=== Begin Enclosure ===
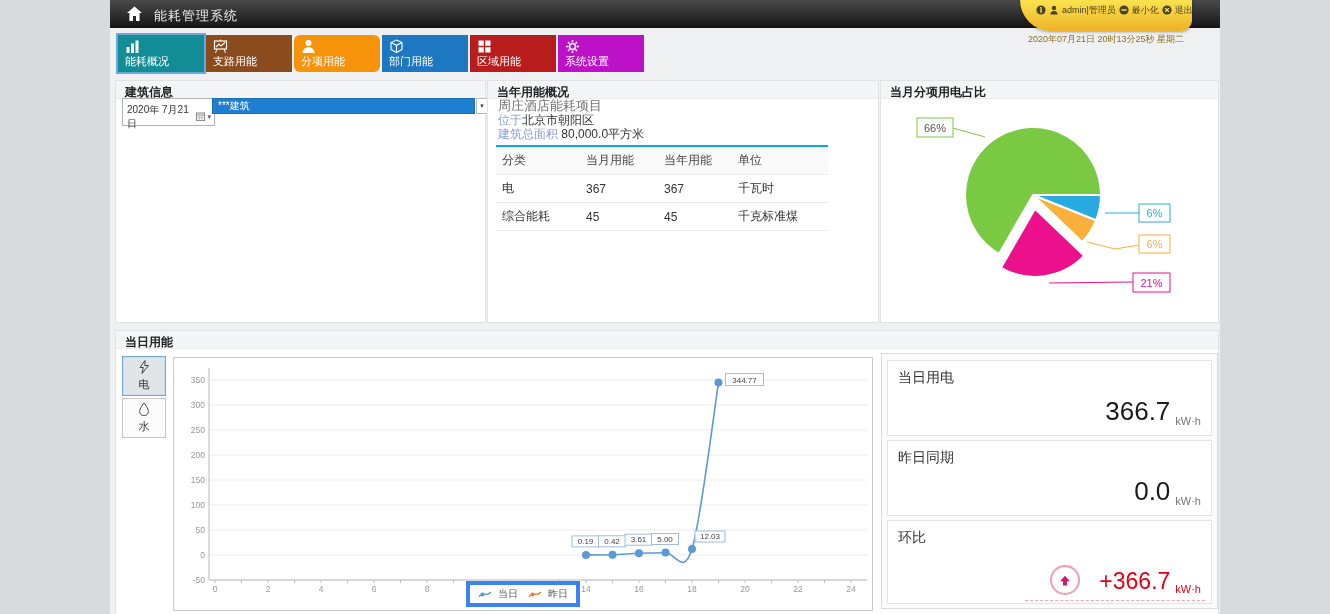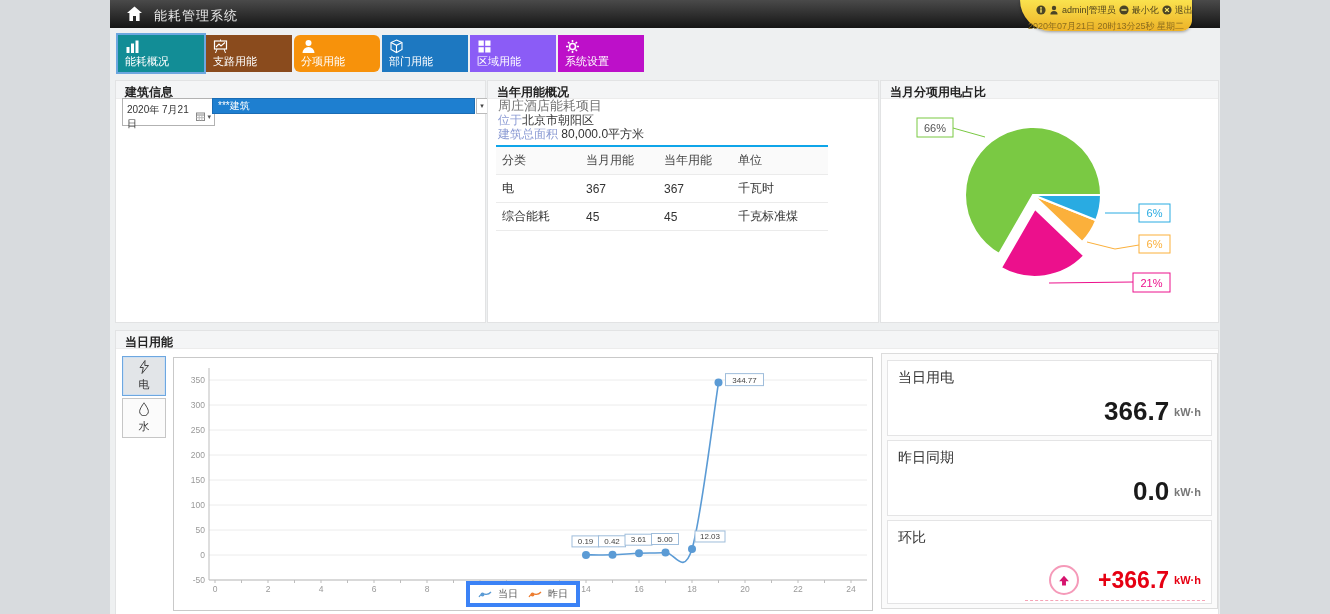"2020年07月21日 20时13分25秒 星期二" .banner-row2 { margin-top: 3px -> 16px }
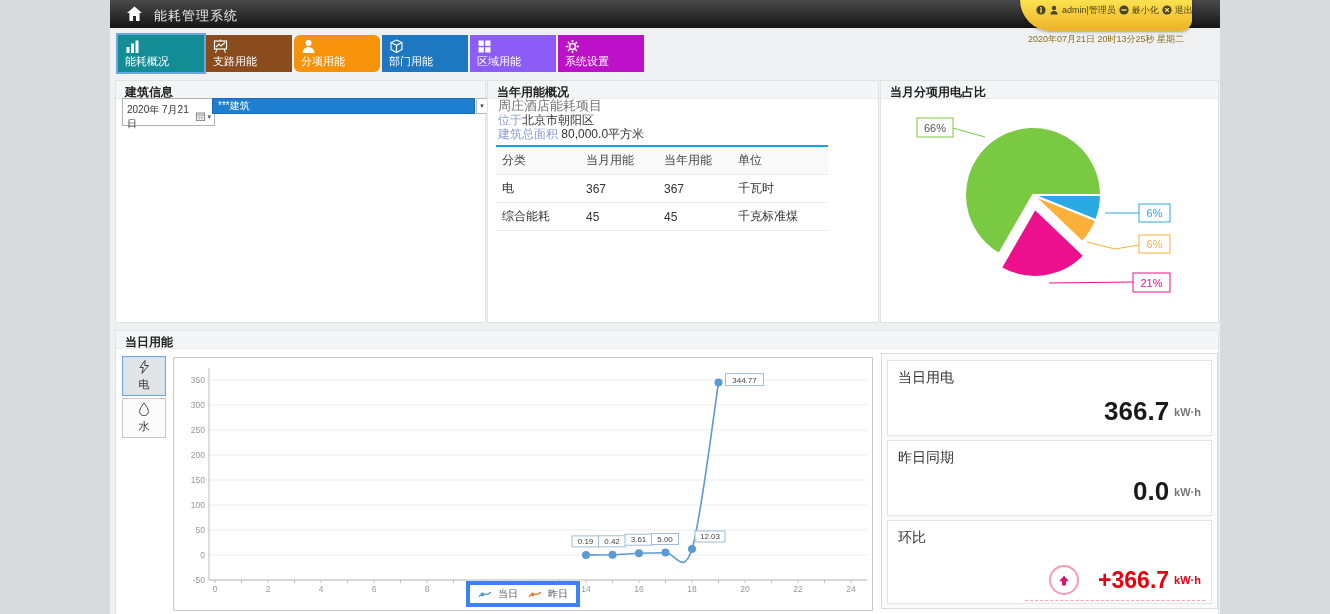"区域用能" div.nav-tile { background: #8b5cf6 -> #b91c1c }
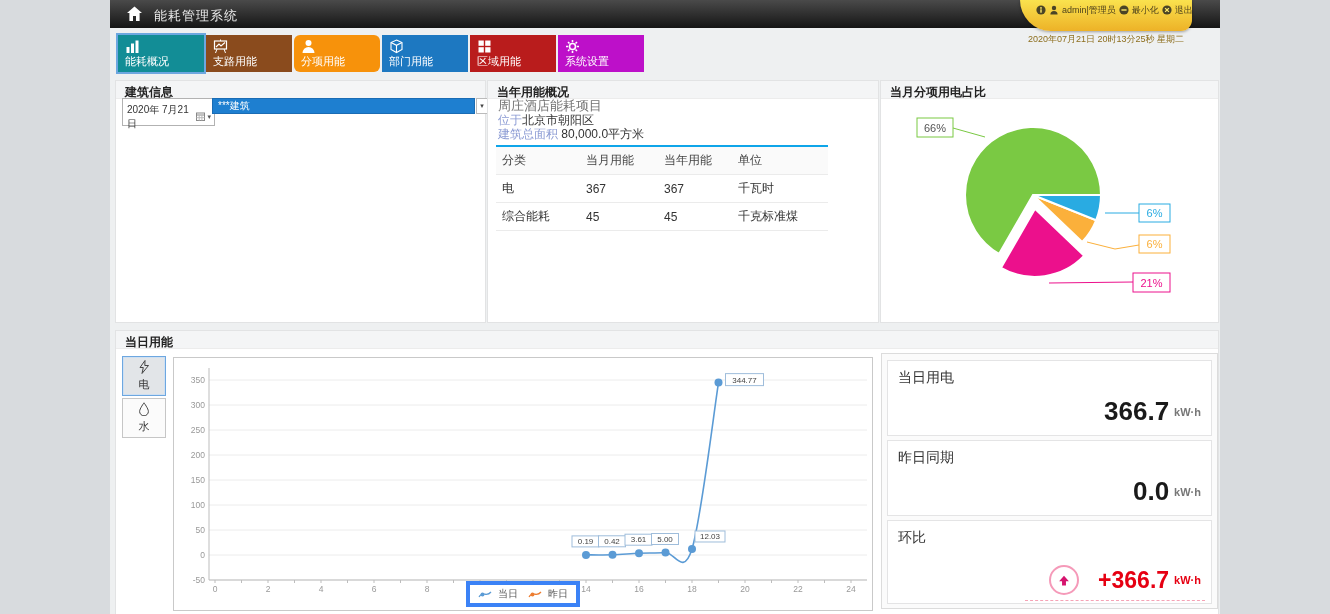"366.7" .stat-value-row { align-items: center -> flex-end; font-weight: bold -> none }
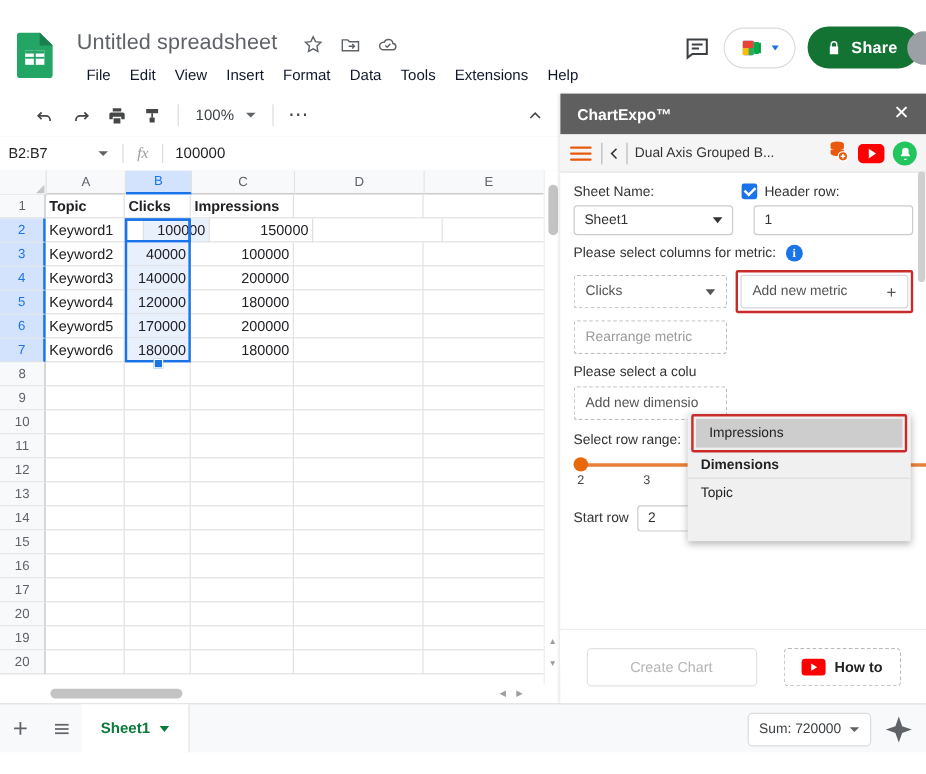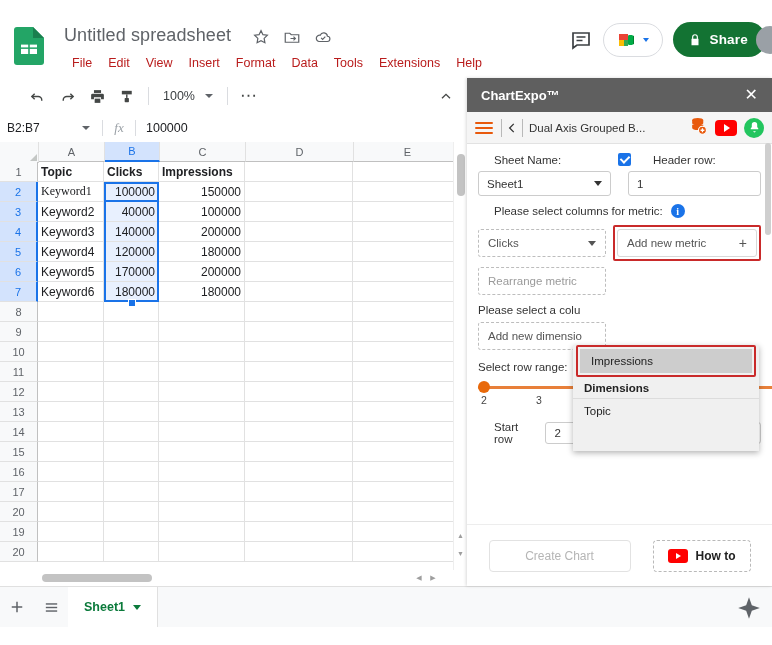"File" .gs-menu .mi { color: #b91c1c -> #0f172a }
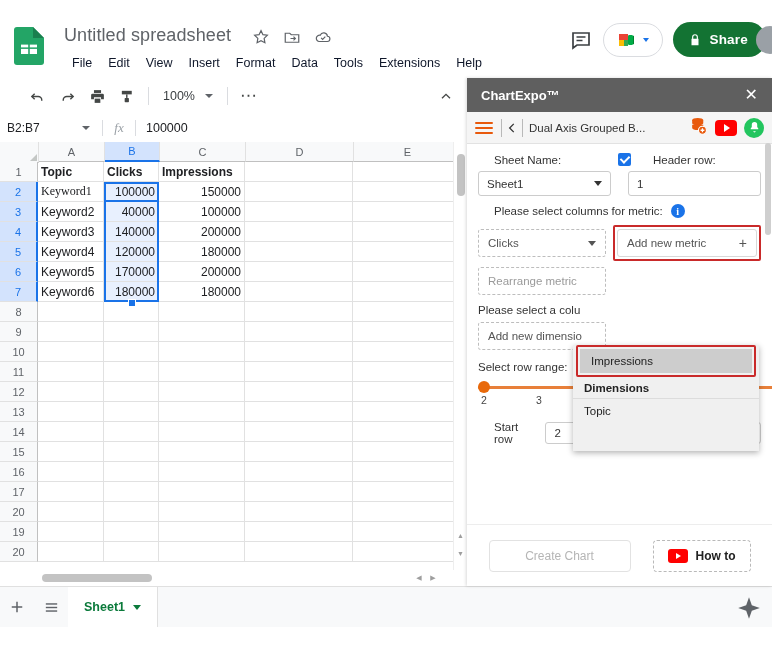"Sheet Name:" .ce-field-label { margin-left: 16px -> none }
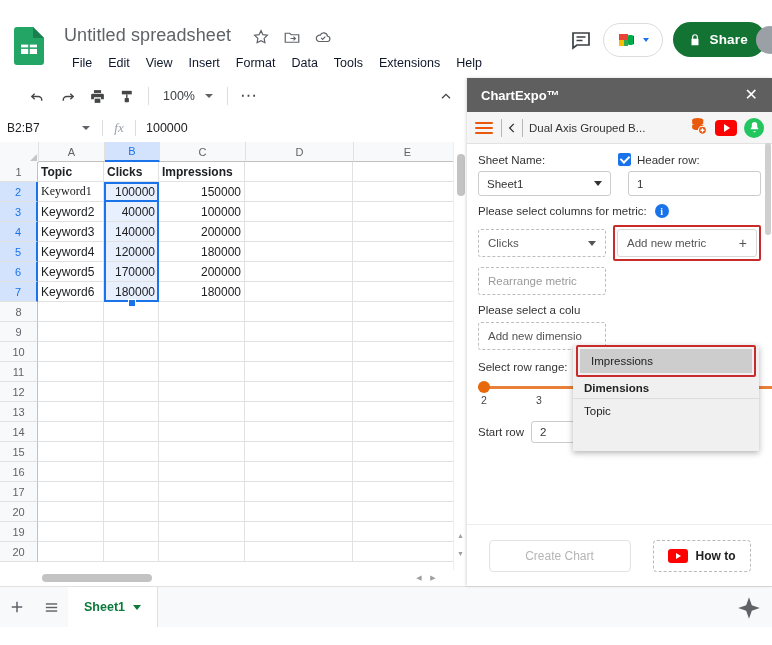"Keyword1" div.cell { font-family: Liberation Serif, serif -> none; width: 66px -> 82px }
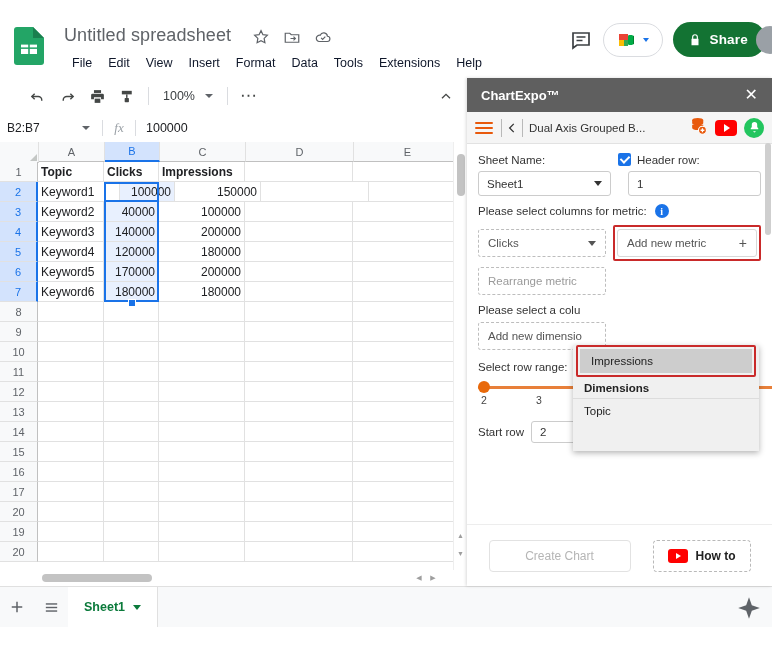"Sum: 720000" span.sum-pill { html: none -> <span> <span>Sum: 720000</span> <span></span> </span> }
=== End Enclosure ===
◆ **ASSIGNED TASK**
Output nothing but the lines from the one containing "background: #8b5cf6 ->" to the end of the listing, both ends included, reproduced exactly. Pictures stay out.

◆ **OUTPUT OF THE TASK**
"区域用能" div.nav-tile { background: #8b5cf6 -> #b91c1c }
"366.7" .stat-value-row { align-items: center -> flex-end; font-weight: bold -> none }
"File" .gs-menu .mi { color: #b91c1c -> #0f172a }
"Sheet Name:" .ce-field-label { margin-left: 16px -> none }
"Keyword1" div.cell { font-family: Liberation Serif, serif -> none; width: 66px -> 82px }
"Sum: 720000" span.sum-pill { html: none -> <span> <span>Sum: 720000</span> <span></span> </span> }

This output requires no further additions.